On the morning of the earthquake, I and a few members of the team, visited the preschool of about fifty beautiful children, all in clean, bright yellow dresses and shirts. The children sang a song for us in their language. One of the children who sang for us that morning was later fatally wounded by a falling rock from a avalanche as she walked home from school that afternoon. She was brought to the hospital where our team had gone to help. She still had her yellow dress on. I will always hear that song in me.



Please tell us about what happened next.

I was walking with several team members on a rocky, narrow, dirt road up the side of a mountain when the earth started to shake. I thought at first that I was dizzy, perhaps from the walk down and then up another mountain side. But the ground kept shaking violently, so we flung out our arms for balance. I am not sure how long it lasted. At first, I couldn't believe it was an earthquake. At that moment, we heard a crack and turned to see a huge side of the mountain fall into the river bed we had just crossed over.

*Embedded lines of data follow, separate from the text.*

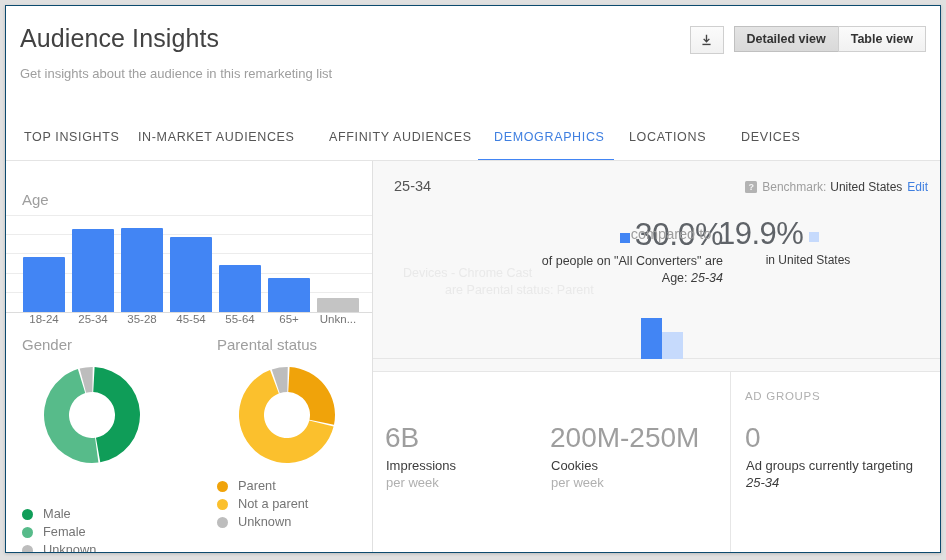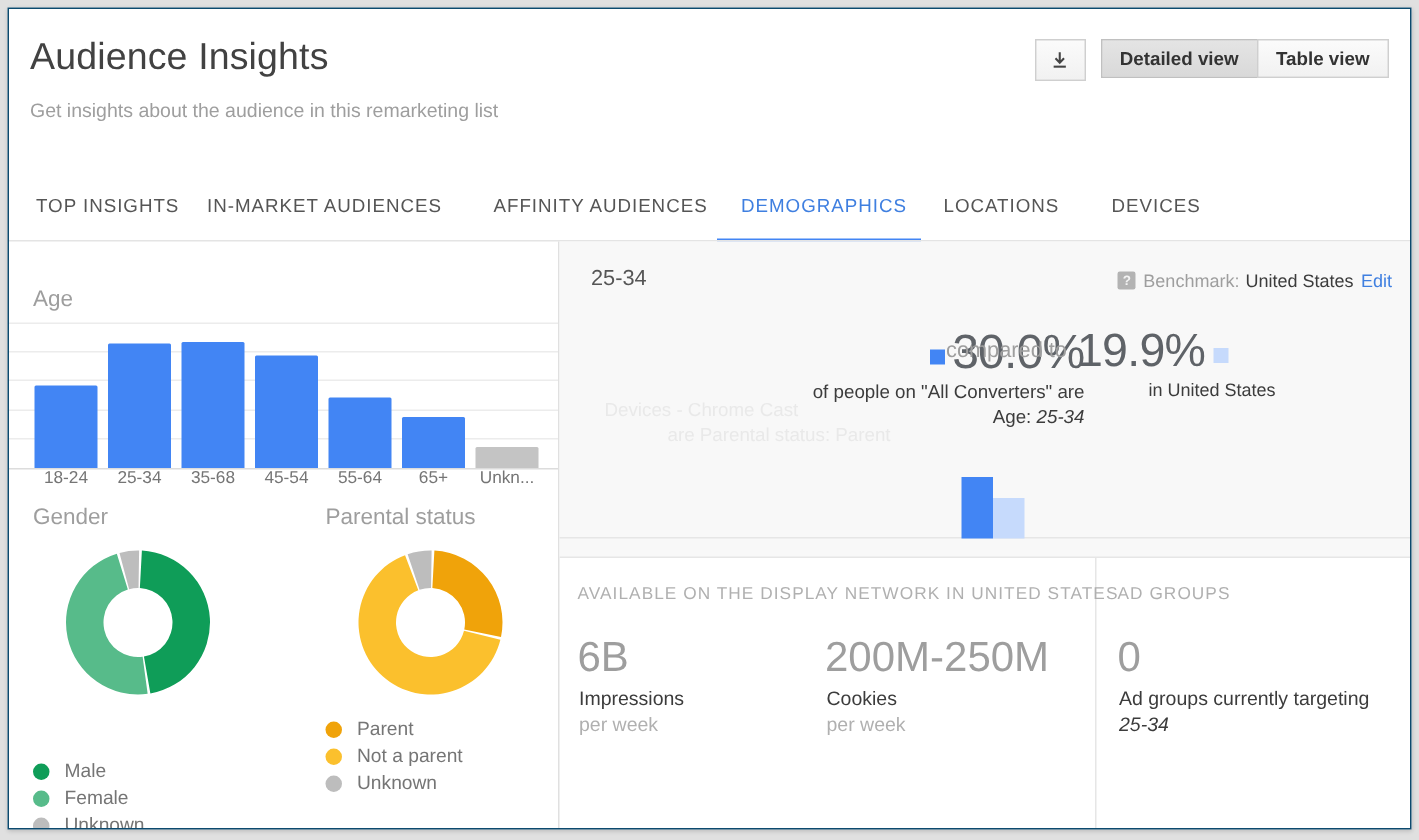--- a/index.html
+++ b/index.html
@@ -217,7 +217,7 @@
       <div class="axislabels" id="age-axis">
           <div class="axlbl" style="left: 12px;">18-24</div>
           <div class="axlbl" style="left: 61px;">25-34</div>
-          <div class="axlbl" style="left: 110px;">35-68</div>
+          <div class="axlbl" style="left: 110px;">35-28</div>
           <div class="axlbl" style="left: 159px;">45-54</div>
           <div class="axlbl" style="left: 208px;">55-64</div>
           <div class="axlbl" style="left: 257px;">65+</div>

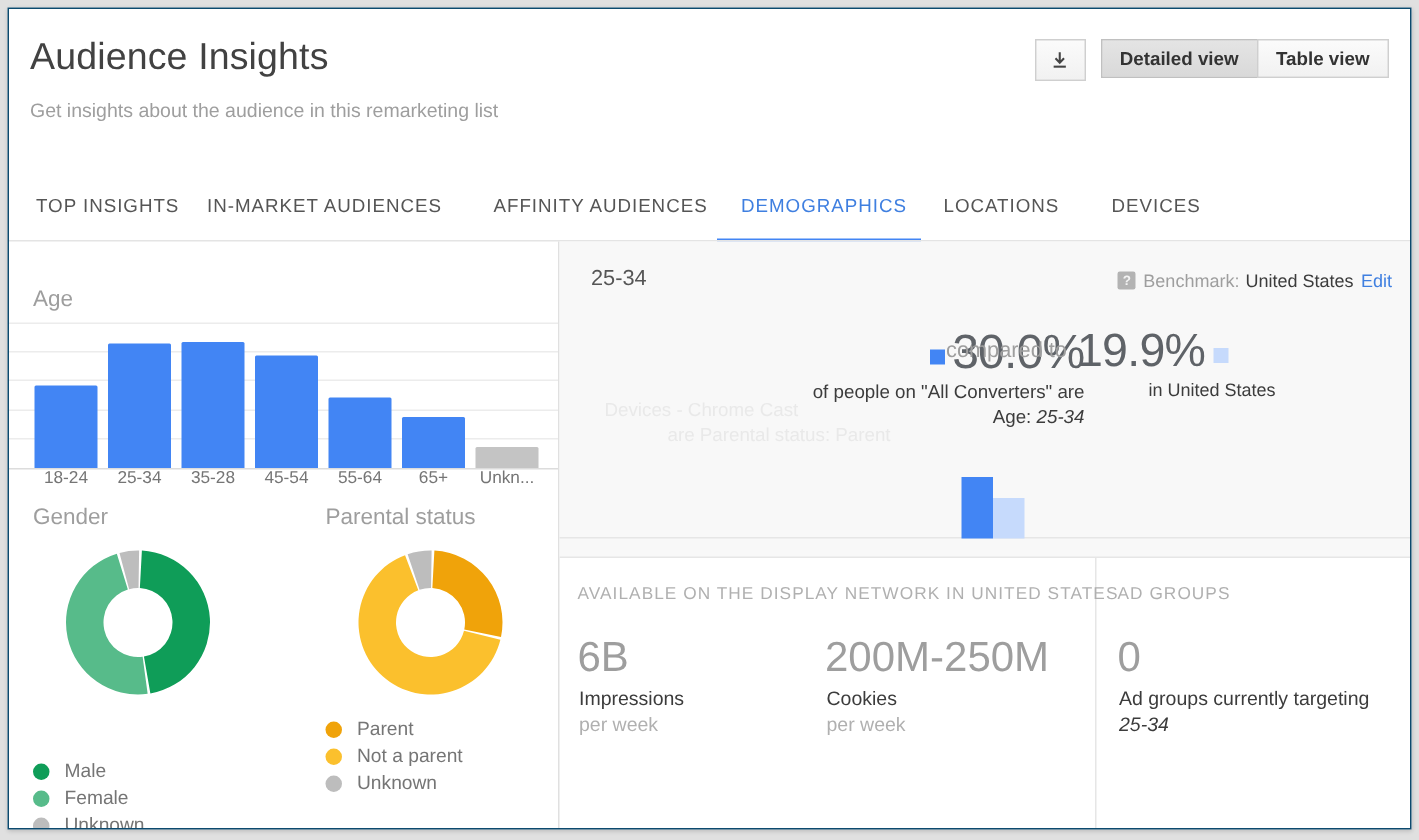--- a/index.html
+++ b/index.html
@@ -305,7 +305,6 @@
       <div class="rbot">
         <div class="rbot-div"></div>
 
-        <div class="sect-cap" id="cap-network">AVAILABLE ON THE DISPLAY NETWORK IN UNITED STATES</div>
         <div class="bigstat" id="stat-impr-val">6B</div>
         <div class="statlbl" id="stat-impr-lbl"><span>Impressions</span><br><span class="statsub">per week</span></div>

We were shaken but kept walking quickly about another mile to the home where we were staying. Although there were not too many homes along the way, nothing appeared damaged. As the team arrived back at the house (some having already arrived in pick up truck and on ATVs), we tried to take in the realization that we had just felt an earthquake. We tried to contact family in the States, but Internet and all cell phones were down. We naively pondered whether this would effect our flight out the next morning, not comprehending that a earthquake might close an airport at a minimum!

Within an hour, a cell phone call came in that some people were hurt in the village. Several team members climbed on the ATVs and rushed back several miles down our side of the mountain and up the other side to the village. When they got to the dry river bed, which is used almost like a road in the dry season, a father came rushing up carrying his child, whose head had been badly crushed by a falling rock.

With my husband, David driving, and nurse practitioner, Sue Walsh, carrying the child, they were directed down the rocky river bed to Baptist Mission Hospital five miles away. Followed by the Haitian missionary, Charles, they arrived to find hundreds of dead and wounded people filling the four-room hospital, with only one doctor and two nurses.



Charles came back to our house and asked us to come help. We piled in the back of a pick up truck for the rocky trip to the hospital. On the way, we tried to cut up scrubs into strips to use for triaging patients. One of the nurse practitioner students (all of 28 years old!) had disaster training. She instructed us to tie different colors of strips of cloth, depending on what care they needed.
~
We could not have imagined the chaos at the hospital when we arrived. It was dark outside by then. (The quake struck about 5 PM.) There was no triaging to be done. There were no supplies: no bandages, gauze, no sutures, no IVs, no pain medications. We ended up using the scrubs to sop up blood.
~
Wilen took the pick up truck back to the clinic at Mountain Top Ministries and filled it with suitcases full of medical supplies and medicines from the clinic, much of which we had brought into the country with us the week before. So, for the next six or seven hours, all of us, medical and non-medical alike, provided medical care to victims of the earthquake.

Wounds were deep, arms, legs, knees were severed. I am not a nurse, let alone a trauma nurse. Remember M*A*S*H? That's what I felt I was in. I am sure we saved many lives that night in large part due to the medical supplies that came from the clinic. We had antibiotics. It wasn't until we finally got back to the US and I heard reports on CNN how people were dying because of no antibiotics, that I fully understood.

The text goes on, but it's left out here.